WHAT TO DO – Where the data below has the string "NEGRO", return the whole line.

RECORDS FOR PROCESSING –
Content starts

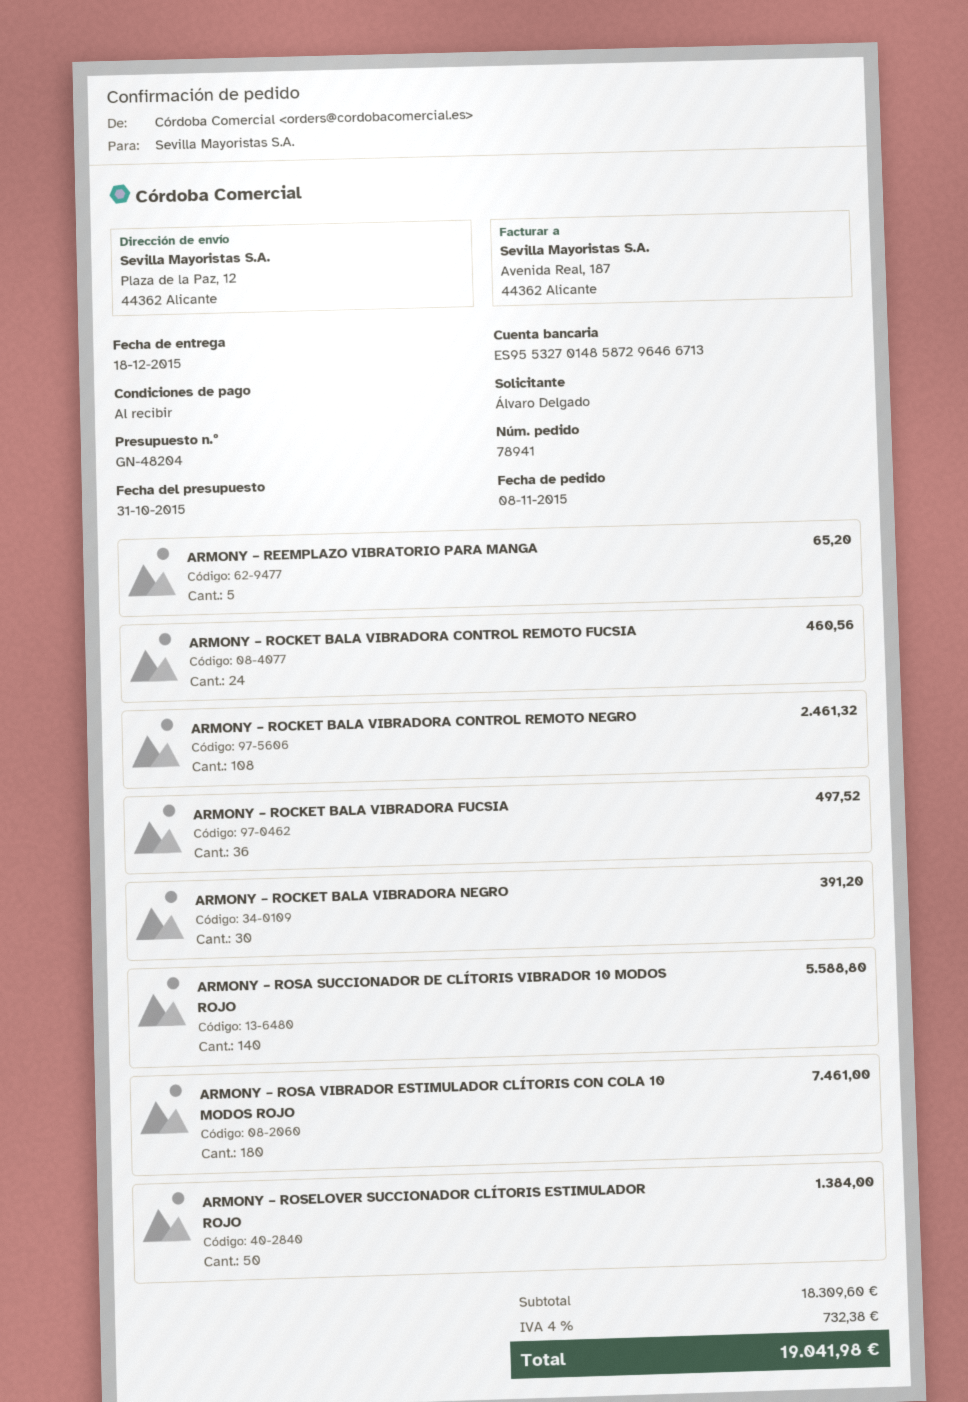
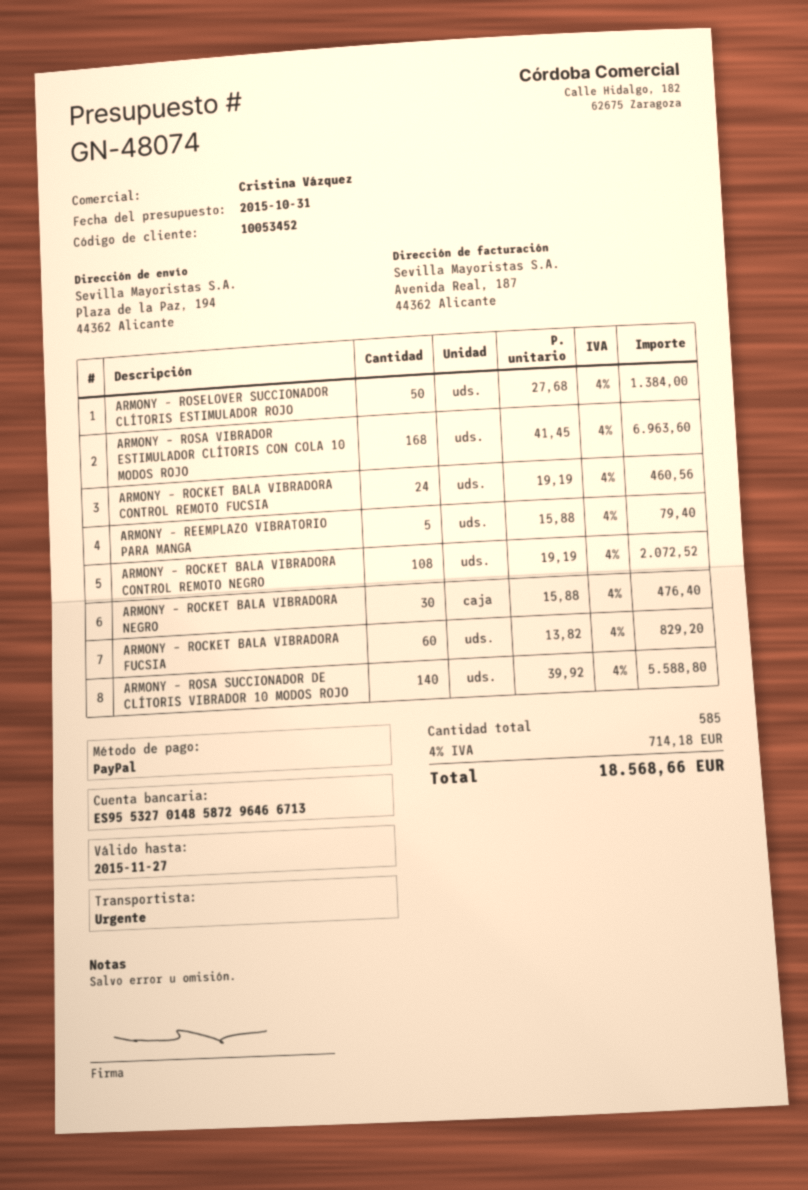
quote number: GN-48204 -> GN-48074
ship to: Plaza de la Paz, 12, 44362 Alicante -> Plaza de la Paz, 194, 44362 Alicante
ARMONY – REEMPLAZO VIBRATORIO PARA MANGA: 5 for 65.20 -> 5 for 79.40
ARMONY – ROCKET BALA VIBRADORA CONTROL REMOTO NEGRO: 108 for 2461.32 -> 108 for 2072.52
ARMONY – ROCKET BALA VIBRADORA FUCSIA: 36 for 497.52 -> 60 for 829.20
ARMONY – ROCKET BALA VIBRADORA NEGRO: 30 for 391.20 -> 30 for 476.40
ARMONY – ROSA VIBRADOR ESTIMULADOR CLÍTORIS CON COLA 10 MODOS ROJO: 180 for 7461.00 -> 168 for 6963.60
tax: 4% = 732.38 -> 4% = 714.18
total: 19041.98 -> 18568.66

Content ends

SOLUTION FOR THIS EXERCISE –
ARMONY – ROCKET BALA VIBRADORA CONTROL REMOTO NEGRO: 108 for 2461.32 -> 108 for 2072.52
ARMONY – ROCKET BALA VIBRADORA NEGRO: 30 for 391.20 -> 30 for 476.40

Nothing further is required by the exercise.